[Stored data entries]
# # # # #

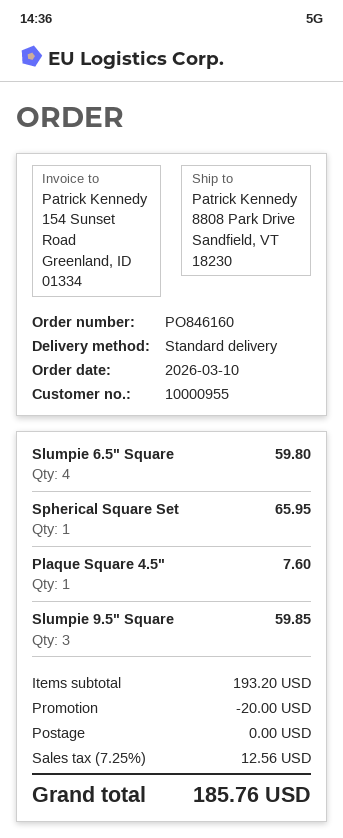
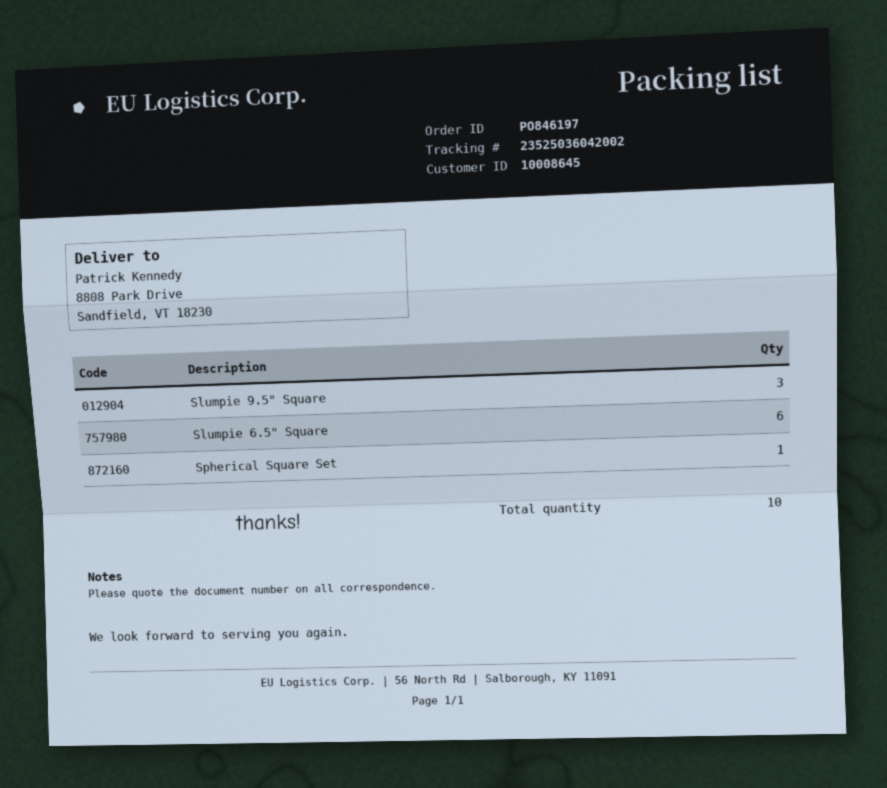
order number: PO846160 -> PO846197
customer number: 10000955 -> 10008645
Slumpie 6.5" Square: 4 -> 6
Plaque Square 4.5": 1 -> none

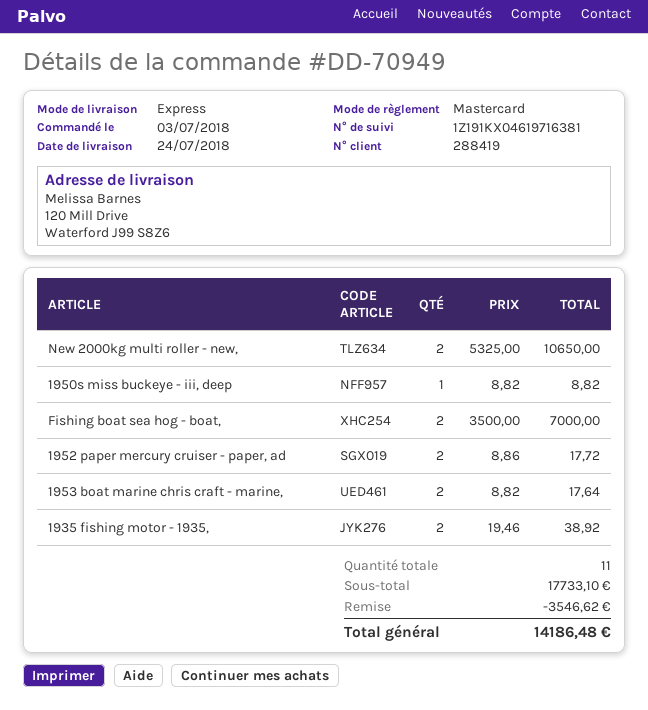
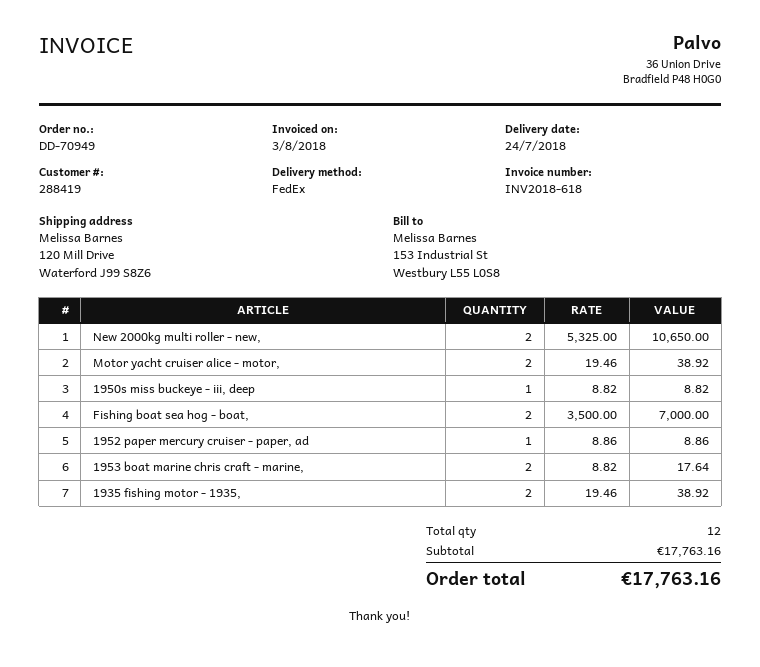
shipping method: express -> FedEx
1952 paper mercury cruiser - paper, ad: 2 x 8.86 = 17.72 -> 1 x 8.86 = 8.86
Motor yacht cruiser alice - motor,: none -> 2 x 19.46 = 38.92
total quantity: 11 -> 12
subtotal: 17733.10 -> 17763.16
discount: 3546.62 -> none
total: 14186.48 -> 17763.16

# # # # #

What you have to do:
Give back every entry in full, exactly as written, with no picture included.

Solution to this exercise:
order number: PO846160 -> PO846197
customer number: 10000955 -> 10008645
Slumpie 6.5" Square: 4 -> 6
Plaque Square 4.5": 1 -> none

shipping method: express -> FedEx
1952 paper mercury cruiser - paper, ad: 2 x 8.86 = 17.72 -> 1 x 8.86 = 8.86
Motor yacht cruiser alice - motor,: none -> 2 x 19.46 = 38.92
total quantity: 11 -> 12
subtotal: 17733.10 -> 17763.16
discount: 3546.62 -> none
total: 14186.48 -> 17763.16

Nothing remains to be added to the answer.